*** Exercise input ***

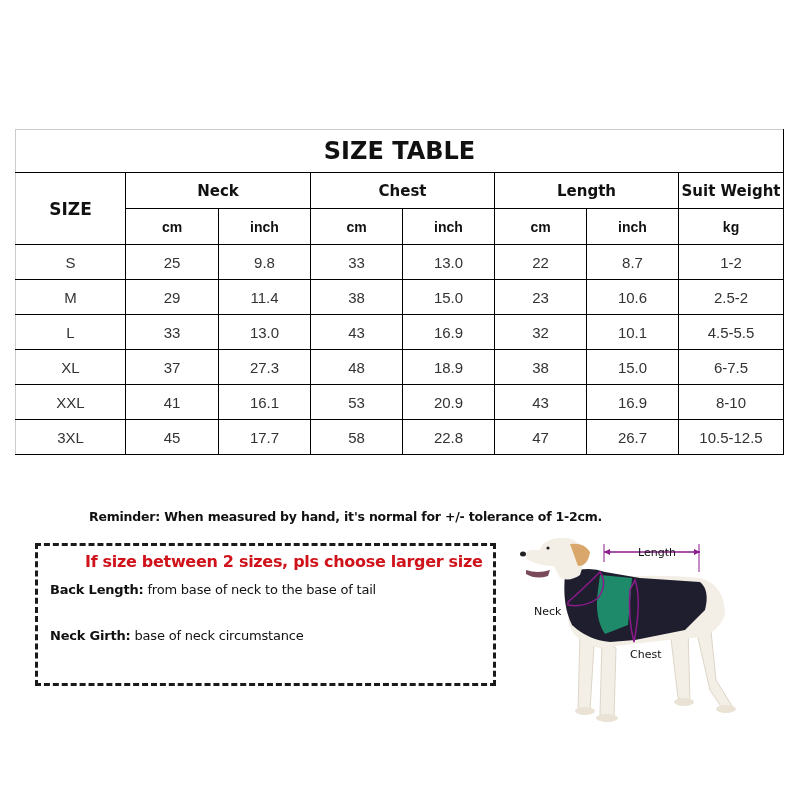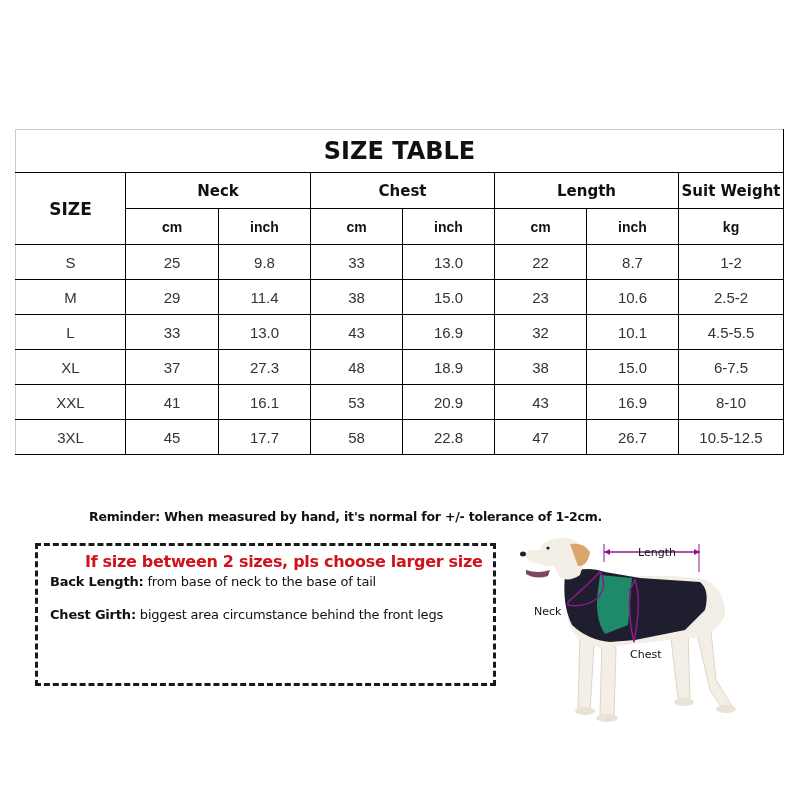--- a/index.html
+++ b/index.html
@@ -31,21 +31,21 @@
 
   
   .note-box { position: absolute; left: 35px; top: 543px; width: 461px; height: 143px;
               border: 3px dashed #1a1a1a; box-sizing: border-box; }
   .note-headline { position: absolute; left: 15px; top: 6px; font-size: 16px;
                    font-weight: bold; color: #d0121b; white-space: nowrap;
                    font-family: "DejaVu Sans", sans-serif; letter-spacing: -0.3px; margin-left: 32px; }
   .note-line { position: absolute; left: 12px; font-size: 13px; white-space: nowrap;
                font-family: "DejaVu Sans", sans-serif; color: #111; letter-spacing: -0.2px; }
   .note-line b { font-weight: bold; }
-  .nl1 { top: 28px; } .nl2 { top: 61px; } .nl3 { top: 82px; } .nl4 { top: 103px; font-weight: bold; }
+  .nl1 { top: 36px; } .nl2 { top: 61px; } .nl3 { top: 82px; } .nl4 { top: 103px; font-weight: bold; }
 
   
   .dog-figure { position: absolute; left: 510px; top: 530px; width: 250px; height: 200px; }
   .dog-label { position: absolute; font-size: 11px; font-family: "DejaVu Sans", sans-serif;
                color: #111; white-space: nowrap; }
   .lbl-length { left: 128px; top: 16px; }
   .lbl-neck { left: 24px; top: 75px; }
   .lbl-chest { left: 120px; top: 118px; }
 </style>
 </head>
@@ -145,22 +145,22 @@
 </tbody>
   </table>
 
 <div class="reminder">Reminder: When measured by hand, it's normal for +/- tolerance of 1-2cm.</div>
 
 <div class="note-box">
   <div class="note-headline">If size between  2 sizes, pls choose larger size</div>
   <div class="note-line nl1">
     <b>Back Length:</b><span> from base of neck to the base of tail</span>
   </div>
-  <div class="note-line nl2">
-    <b>Chest Girth:</b><span> biggest area circumstance behind the front legs</span>
+  <div class="note-line nl3">
+    <b>Neck Girth:</b><span> base of neck circumstance</span>
   </div>
 </div>
 
 <div class="dog-figure">
   <svg width="250" height="200" viewBox="0 0 250 200">
 
     <path d="M70 105 L68 178 L80 180 L84 115 Z" fill="#f4efe6" stroke="#ddd6c8" stroke-width="1"></path>
     <path d="M92 110 L90 185 L104 186 L106 118 Z" fill="#f4efe6" stroke="#ddd6c8" stroke-width="1"></path>
     <path d="M160 100 L168 168 L180 172 L178 100 Z" fill="#f4efe6" stroke="#ddd6c8" stroke-width="1"></path>
     <path d="M185 95 L200 160 L212 178 L222 176 L206 150 L200 92 Z" fill="#f4efe6" stroke="#ddd6c8" stroke-width="1"></path>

***

Description of the task – In the records above, locate every line with the string "size" and copy it.

Your solution –
   .note-headline { position: absolute; left: 15px; top: 6px; font-size: 16px;
   .note-line { position: absolute; left: 12px; font-size: 13px; white-space: nowrap;
   .dog-label { position: absolute; font-size: 11px; font-family: "DejaVu Sans", sans-serif;
   <div class="note-headline">If size between  2 sizes, pls choose larger size</div>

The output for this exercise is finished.